E dominant seventh chords (commonly referred to as EDm7 chords, and pronounced “e-dom”) can be found across many genres and musical subgenres; you might recognize them from songs like Auld Lang Syne or in funk music.
To play an E seventh chord on guitar, put your index finger at the second fret of the first string and your pinky finger at the fifth string – this creates a closed E seventh chord shape.
E Major Scale
The E Major Scale is composed of seven notes that can be played from various locations on the fretboard. The first diagram provides instructions for playing this scale using typical chord voicings for this key.
The second diagram presents similar chord voicings from different positions, with note names for each scale degree clearly marked to help you visualize and memorize where these scale degrees reside on the fretboard.
Finally, the third diagram illustrates how a capo can help move this chord shape to any other key center by shifting scale degrees up and down until they match with the root note of that key center. This exercise can be an excellent way to build fretboard awareness! Make sure to listen closely for how each scale degree feels against the root note so as to understand their “color”, this will enable you to write and improvise more effectively.
G Major Scale
When starting to learn guitar, starting with the G Major Scale is an excellent place to begin. With only one sharp note and easy playing characteristics on any stringed instrument, this scale also serves as the starting point for numerous major chords.
An E7 chord can easily be created by adding a minor seventh to a standard E triad – giving it a deep blues-influenced sound. Though easy to play, this chord has the power of creating magic within any song!
To play the G major scale, begin with your thumb on the fifth fret playing G and work your way down using index finger playing A, middle finger 11th fret D and ring finger 13th fret F# chords with a metronome starting slowly and increasing pace until all chords have been memorized as quickly as possible. Doing this will allow your muscles to memorize these chords quickly!
B Major Scale
The B Major Scale is one of the most frequently employed scales when playing seventh chords on guitar. While its notes resemble those found in E Major Scale, its accidentals alter some intervals between certain notes – this lesson will show you how to build E7 chords around your fretboard using this scale.

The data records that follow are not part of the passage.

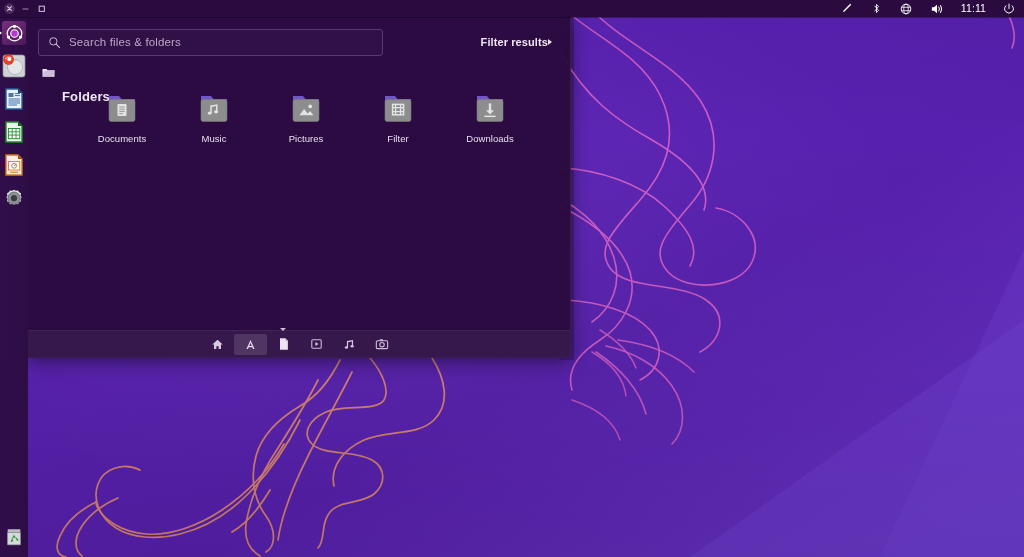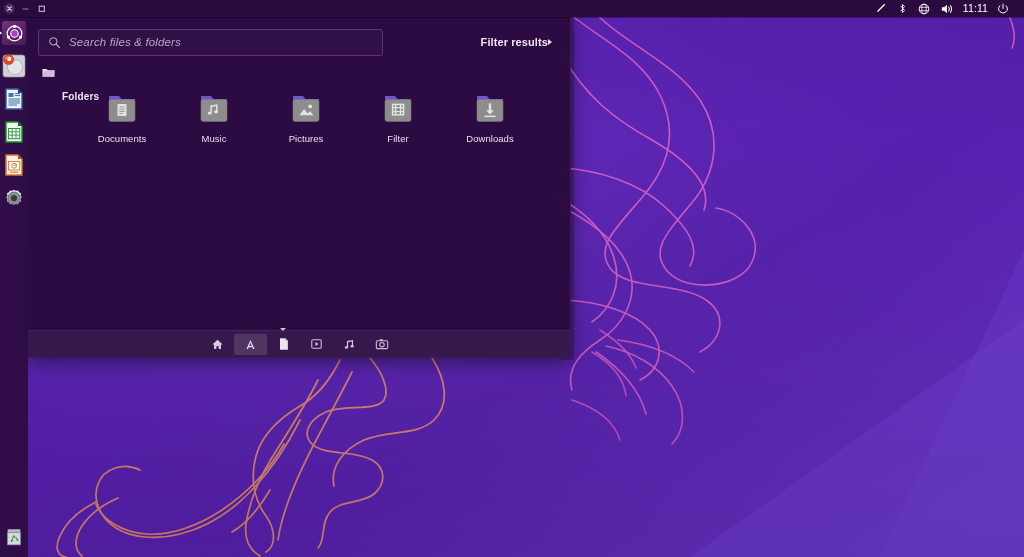--- a/index.html
+++ b/index.html
@@ -30,21 +30,21 @@
     position:absolute; left:0; top:0; width:1024px; height:17px;
     background:#2b0b3f;
     display:flex; align-items:center;
     z-index:60;
     box-shadow:0 1px 0 rgba(0,0,0,0.35);
   }
   .win-ctrls{ display:flex; align-items:center; gap:5px; padding-left:4px; }
   .wc{ width:11px;height:11px; display:flex;align-items:center;justify-content:center; }
   .wc svg{ display:block; }
   .panel-spacer{ flex:1; }
-  #panel-indicators{ display:flex; align-items:center; gap:0px; padding-right:10px; height:17px;}
+  #panel-indicators{ display:flex; align-items:center; gap:8px; padding-right:4px; height:17px;}
   .ind{ height:17px; display:flex; align-items:center; justify-content:center;
         padding:0 5px; color:#ffffff; }
   .ind svg{ display:block; }
   #clock{ font-size:10.5px; color:#fff; letter-spacing:0.1px; padding:0 4px; line-height:17px;}
 
   
   #launcher{
     position:absolute; left:0; top:17px; width:28px; height:540px;
     background:linear-gradient(90deg, rgba(46,12,66,0.93) 0%, rgba(43,11,62,0.92) 100%);
     z-index:55;
@@ -87,39 +87,39 @@
   }
   #search-box{
     width:345px; height:27px;
     border:1px solid #5f3675;
     border-radius:3px;
     background:rgba(255,255,255,0.025);
     display:flex; align-items:center; gap:8px;
     padding:0 9px;
   }
   #search-placeholder{
-    font-size:11.5px; font-style:italic; color:#bda6c9;
+    font-size:11.5px; color:#bda6c9;
     font-family:"Liberation Sans", sans-serif;
     letter-spacing:0.15px;
   }
   #filter-results{
     margin-left:auto; display:flex; align-items:center; 
     color:#efe7f4; font-size:11px; font-weight:bold; padding-right:8px;
     letter-spacing:0.1px;
   }
   .tri-right{
     width:0;height:0; border-top:3px solid transparent; border-bottom:3px solid transparent;
     border-left:4px solid #e9def0;
   }
 
   #group-header{
     display:flex; align-items:center; gap:7px;
     padding:3px 0 0 14px; height:20px;
   }
-  #group-title{ font-size:10px; color:#f0e8f5; font-weight:bold; letter-spacing:0.15px;margin-top:48px; }
+  #group-title{ font-size:13px; color:#f0e8f5; font-weight:bold; letter-spacing:0.15px;margin-top:48px; }
 
   #results-grid{
     display:flex; padding:9px 0 0 52px; gap:8px;
   }
   .result-item{
     width:84px; display:flex; flex-direction:column; align-items:center;
     padding-top:4px;
   }
   .result-label{
     font-size:9.5px; color:#e8dff0; margin-top:9px; letter-spacing:0.05px;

An E7 chord can be constructed simply by leaving the top string (low E) open; this will produce a deep blues-inspired sound.
An alternative way of creating an E7 chord is using an open D chord shape shifted up a few frets (Example 3a). While this version may be harder to play, its sound can make up for its lack of ease of control.
The E7 chord is a dominant seventh chord, which adds a flattened seventh to its root triad. Although not as widespread, this chord can be found in numerous songs including classic spiritual compositions like Amazing Grace and Coca-Cola jingles such as Kum Ba Yah. Furthermore, heavy metal musicians often employ this chord.
D Major Scale
The D Major Scale is a seven-note scale with two octave pattern. It contains all of the notes of E Major scale plus one extra (flattened seventh E G# B). To play its first chord shown above, simply place your index finger on the second fret of D string while middle finger on third fret of A string before strumming all six strings simultaneously.
Practice these scales ascending and descending, or using the fingerboard diagram below. As you play these scales, focus on cleanly fretting the notes with appropriate finger placement while maintaining a steady rhythm – metronomes can be great tools for this purpose!
If you’re curious to gain more knowledge about chords and the fretboard, our free ebook Chord by Chord will be invaluable in expanding your understanding of harmony while teaching you all of the common guitar chords.